Acute sensitivity and acute tolerance to ethanol in preweanling rats with or without prenatal experience with the drug

Carlos Arias  1 Juan Carlos MolinaEstela C MlewskiRicardo Marcos PautassiNorman Spear
Affiliations

Acute sensitivity and acute tolerance to ethanol in preweanling rats with or without prenatal experience with the drug

Carlos Arias et al. Pharmacol Biochem Behav. 2008 Jun.

Abstract

The present study examined behavioral sensitivity and acute tolerance to ethanol in infants with or without a moderate prenatal ethanol experience. During gestational days 17-20 dams received 0.0 or 2.0 g/kg ethanol. On postnatal day 13 pups were administered 0.0, 0.5 or 2.5 g/kg ethanol prior to assessment of locomotion. One third of the pups were evaluated at 5-10, 30-35 and 60-65 min after ethanol administration; another third was tested only during the last two post-administration periods; and the remaining third was tested only at 60-65 min.
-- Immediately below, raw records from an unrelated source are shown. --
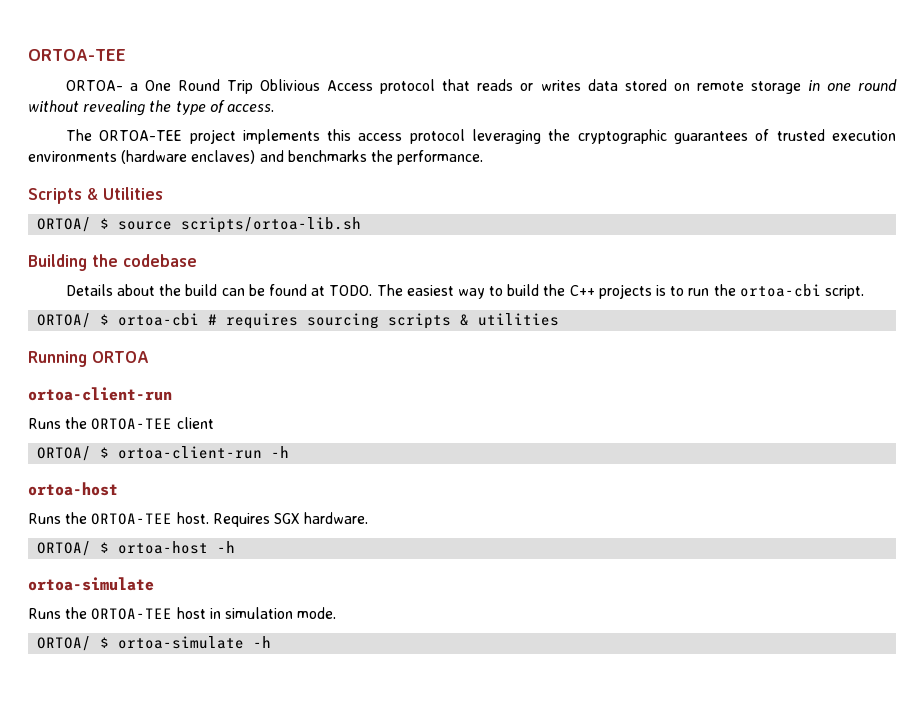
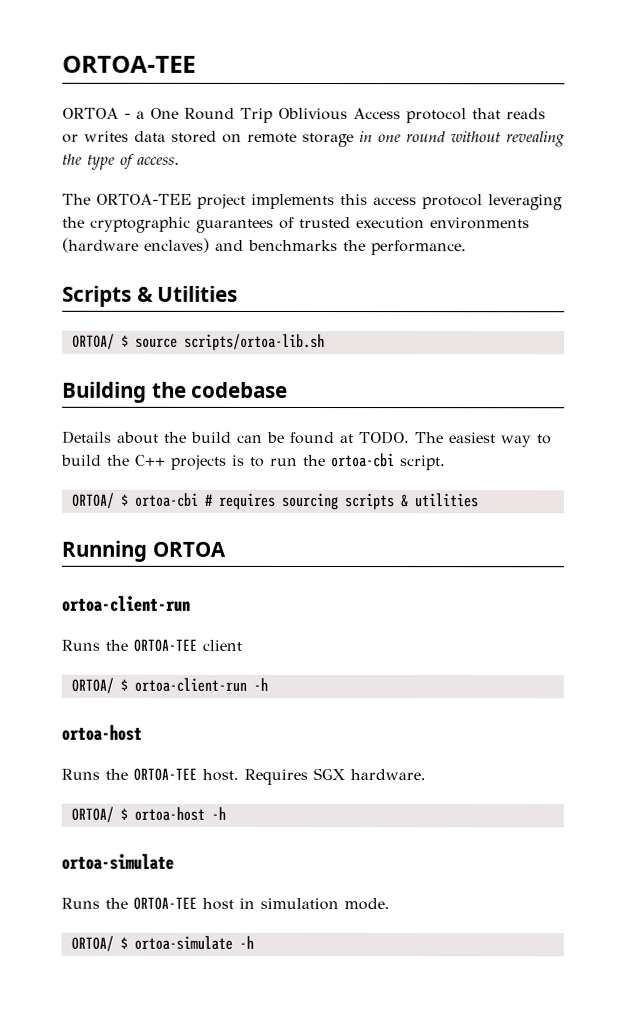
- ORTOA- a One Round Trip Oblivious Access protocol that reads or writes data stored on remote storage in one round without revealing the type of access.
+ ORTOA - a One Round Trip Oblivious Access protocol that reads or writes data stored on remote storage in one round without revealing the type of access.

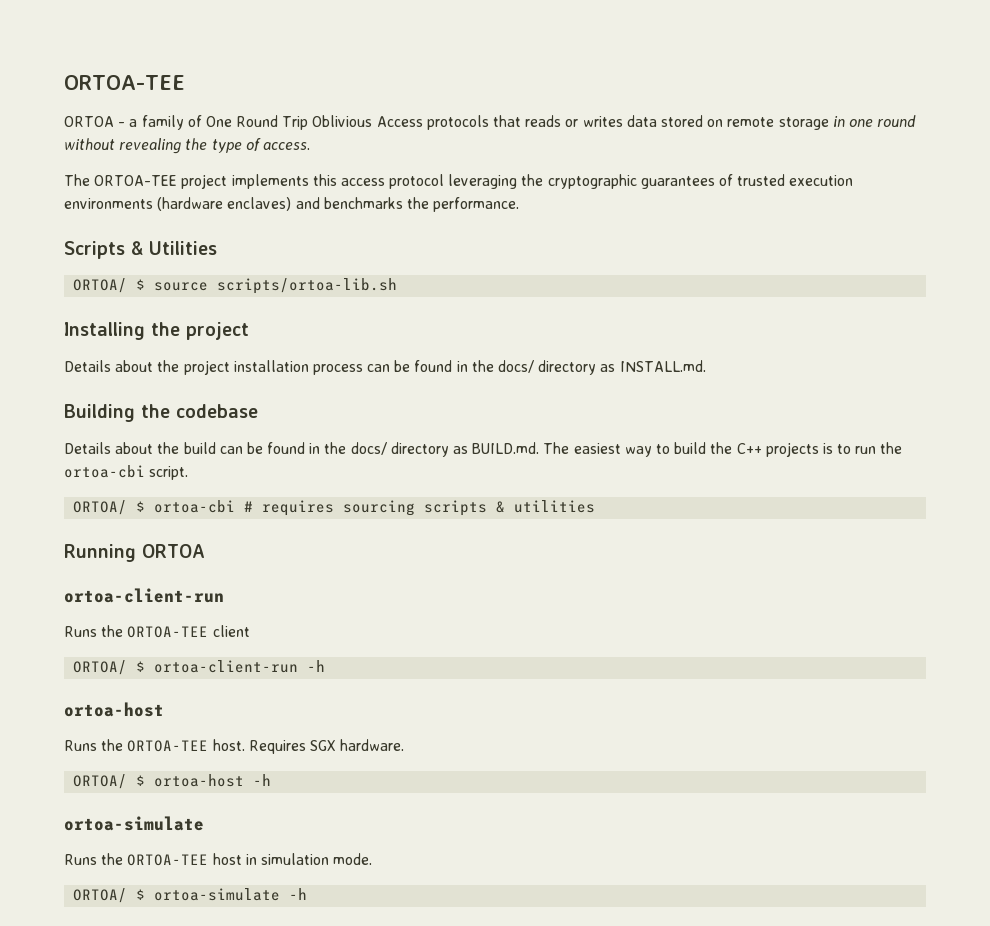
- ORTOA - a One Round Trip Oblivious Access protocol that reads or writes data stored on remote storage in one round without revealing the type of access.
+ ORTOA - a family of One Round Trip Oblivious Access protocols that reads or writes data stored on remote storage in one round without revealing the type of access.
+ Installing the project
+ Details about the project installation process can be found in the docs/ directory as INSTALL.md.
- Details about the build can be found at TODO. The easiest way to build the C++ projects is to run the ortoa-cbi script.
+ Details about the build can be found in the docs/ directory as BUILD.md. The easiest way to build the C++ projects is to run the ortoa-cbi script.

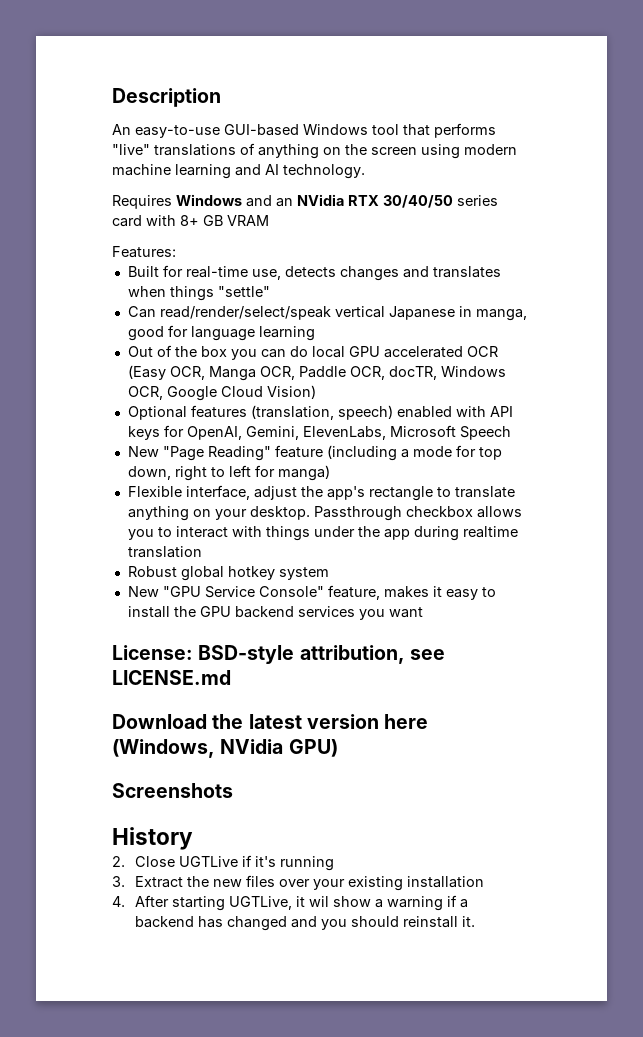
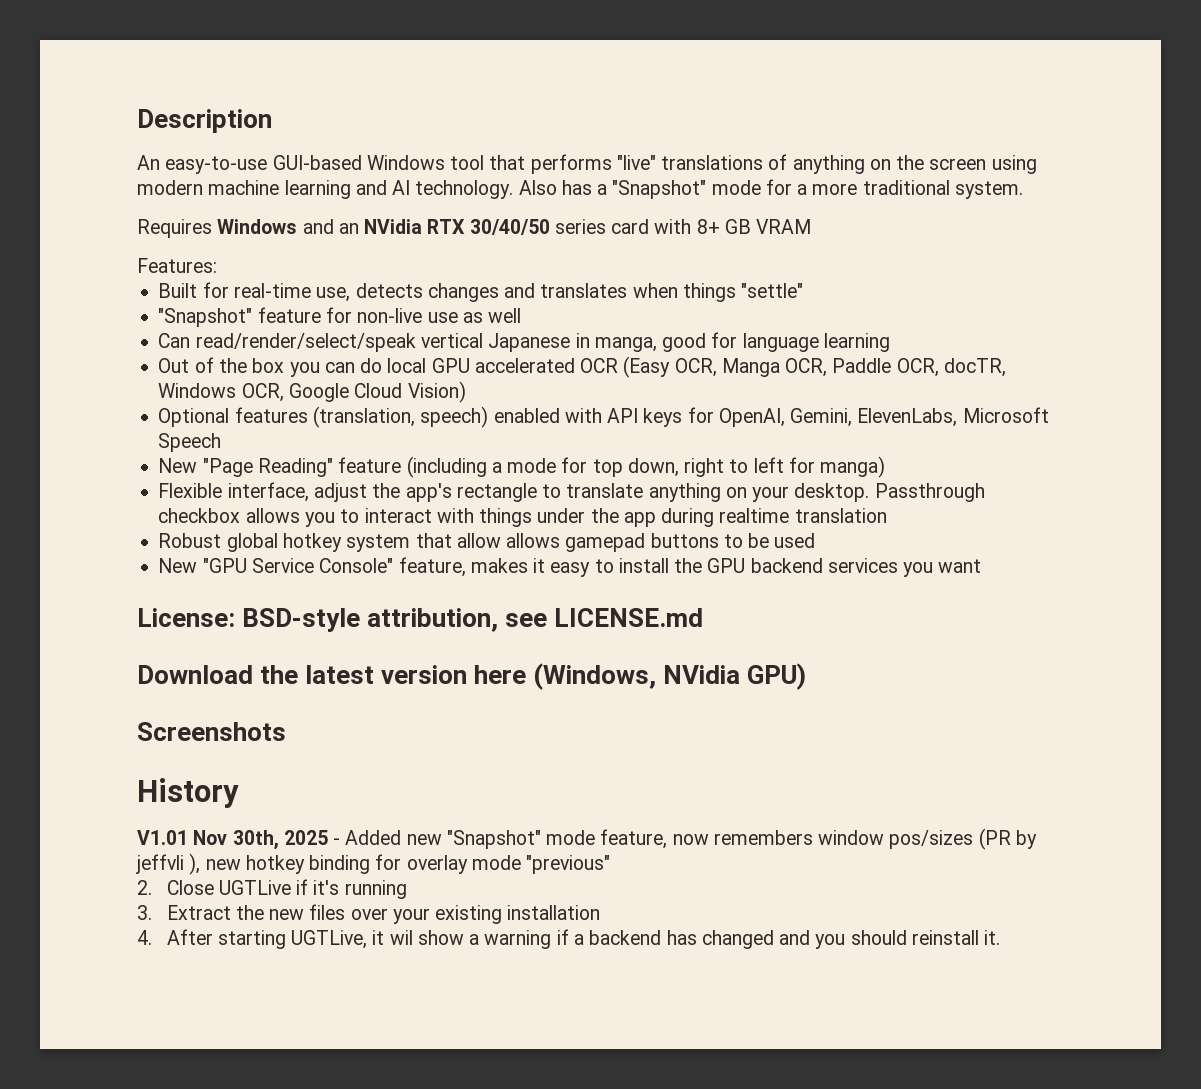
+ Also has a "Snapshot" mode for a more traditional system.
+ "Snapshot" feature for non-live use as well
- Robust global hotkey system
+ Robust global hotkey system that allow allows gamepad buttons to be used
+ V1.01 Nov 30th, 2025 - Added new "Snapshot" mode feature, now remembers window pos/sizes (PR by jeffvli ), new hotkey binding for overlay mode "previous"

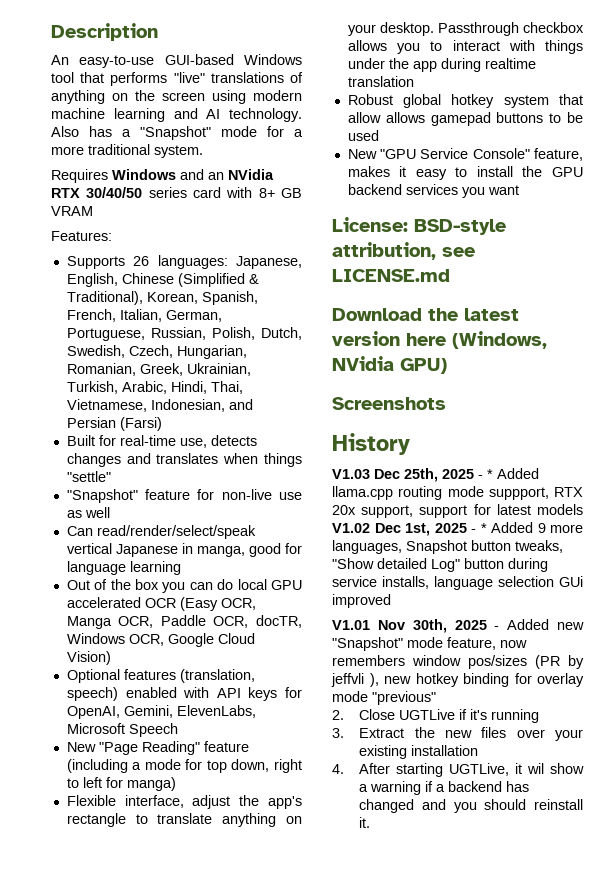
+ Supports 26 languages: Japanese, English, Chinese (Simplified & Traditional), Korean, Spanish, French, Italian, German, Portuguese, Russian, Polish, Dutch, Swedish, Czech, Hungarian, Romanian, Greek, Ukrainian, Turkish, Arabic, Hindi, Thai, Vietnamese, Indonesian, and Persian (Farsi)
+ V1.03 Dec 25th, 2025 - * Added llama.cpp routing mode suppport, RTX 20x support, support for latest models V1.02 Dec 1st, 2025 - * Added 9 more languages, Snapshot button tweaks, "Show detailed Log" button during service installs, language selection GUi improved

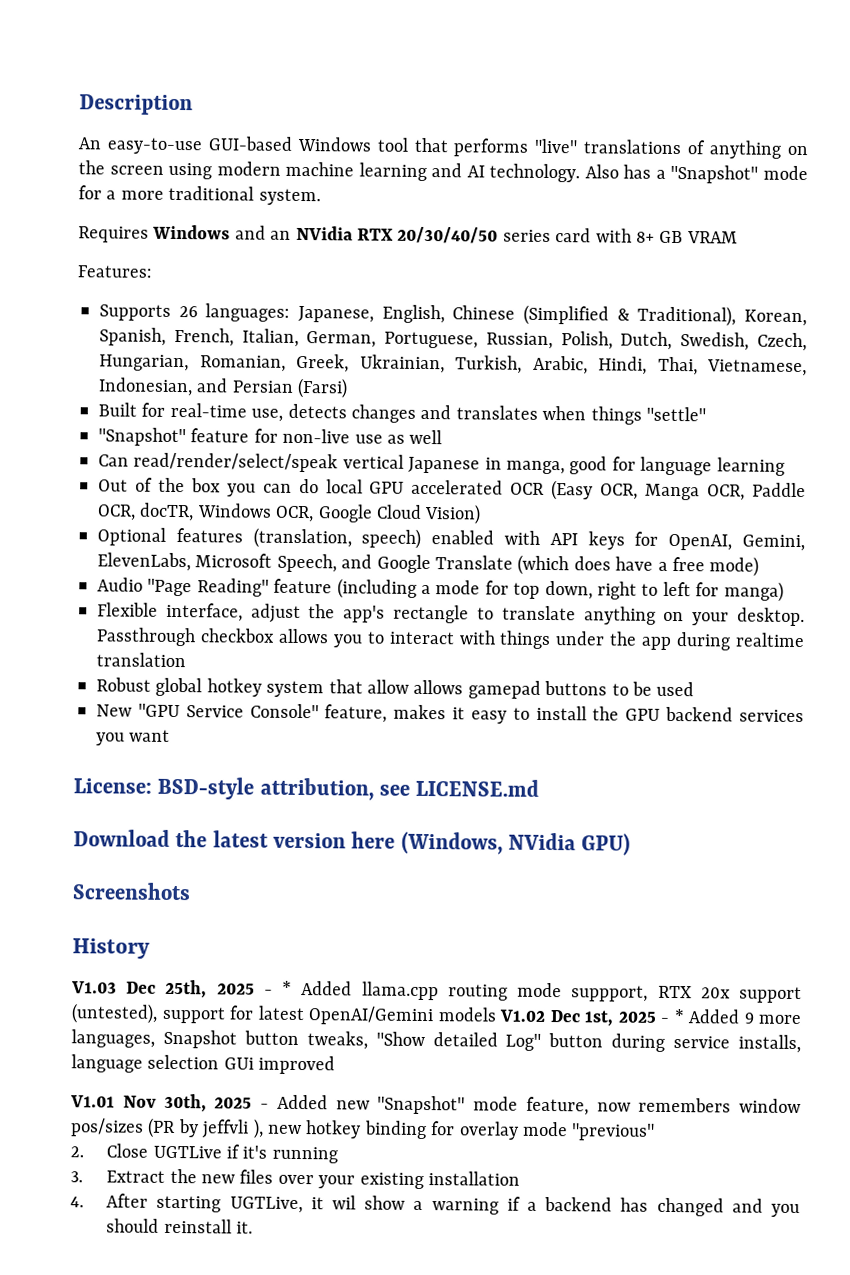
- Requires Windows and an NVidia RTX 30/40/50 series card with 8+ GB VRAM
+ Requires Windows and an NVidia RTX 20/30/40/50 series card with 8+ GB VRAM
- Optional features (translation, speech) enabled with API keys for OpenAI, Gemini, ElevenLabs, Microsoft Speech
- New "Page Reading" feature (including a mode for top down, right to left for manga)
+ Optional features (translation, speech) enabled with API keys for OpenAI, Gemini, ElevenLabs, Microsoft Speech, and Google Translate (which does have a free mode)
+ Audio "Page Reading" feature (including a mode for top down, right to left for manga)
- V1.03 Dec 25th, 2025 - * Added llama.cpp routing mode suppport, RTX 20x support, support for latest models V1.02 Dec 1st, 2025 - * Added 9 more languages, Snapshot button tweaks, "Show detailed Log" button during service installs, language selection GUi improved
+ V1.03 Dec 25th, 2025 - * Added llama.cpp routing mode suppport, RTX 20x support (untested), support for latest OpenAI/Gemini models V1.02 Dec 1st, 2025 - * Added 9 more languages, Snapshot button tweaks, "Show detailed Log" button during service installs, language selection GUi improved

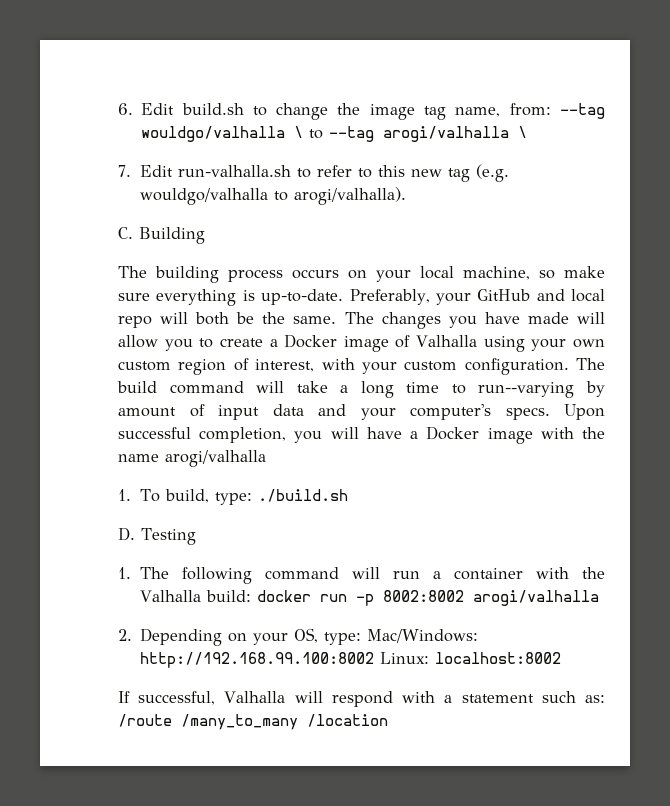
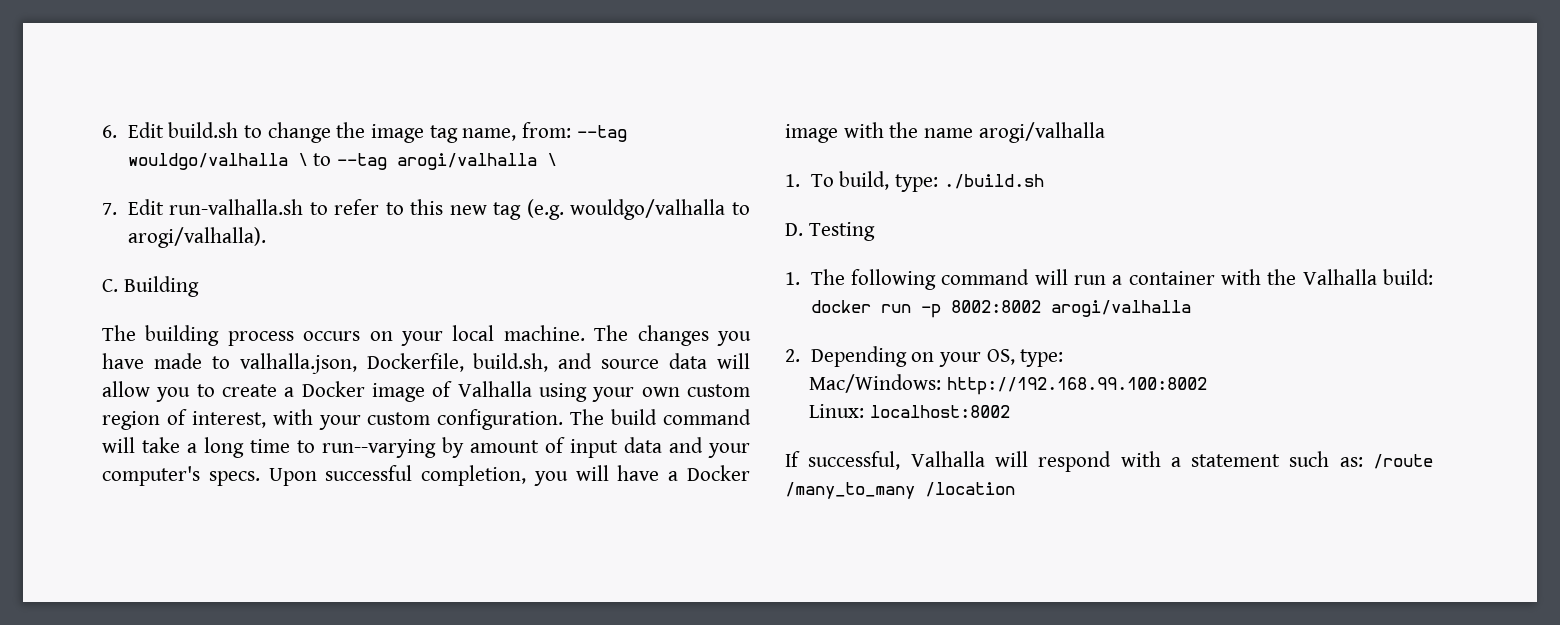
- The building process occurs on your local machine, so make sure everything is up-to-date. Preferably, your GitHub and local repo will both be the same.
+ The building process occurs on your local machine.
- The changes you have made will allow you to create a Docker image of Valhalla using your own custom region of interest, with your custom configuration.
+ The changes you have made to valhalla.json, Dockerfile, build.sh, and source data will allow you to create a Docker image of Valhalla using your own custom region of interest, with your custom configuration.
- 2. Depending on your OS, type: Mac/Windows: http://192.168.99.100:8002 Linux: localhost:8002
+ 2. Depending on your OS, type:
+ Mac/Windows: http://192.168.99.100:8002
+ Linux: localhost:8002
At 30-35 min blood ethanol levels were similar to those attained at 60-65 min. The main results of the study were: (a) The 2.5 g/kg ethanol dose induced biphasic motor effects: stimulation 5-10 min after drug administration and sedation after 30-35 or 60-65 min. (b) Infants exhibited acute tolerance to ethanol's sedative effects. (c) Although pups prenatally treated with ethanol exhibited heightened locomotor activity levels, acute sensitivity and tolerance were not affected by prenatal treatment. In summary, infants are sensitive to biphasic motor consequences of ethanol and readily exhibit acute tolerance to ethanol's sedative effects. In addition, moderate prenatal ethanol exposure was sufficient to induce hyper-reactivity in the offspring without affecting habituation.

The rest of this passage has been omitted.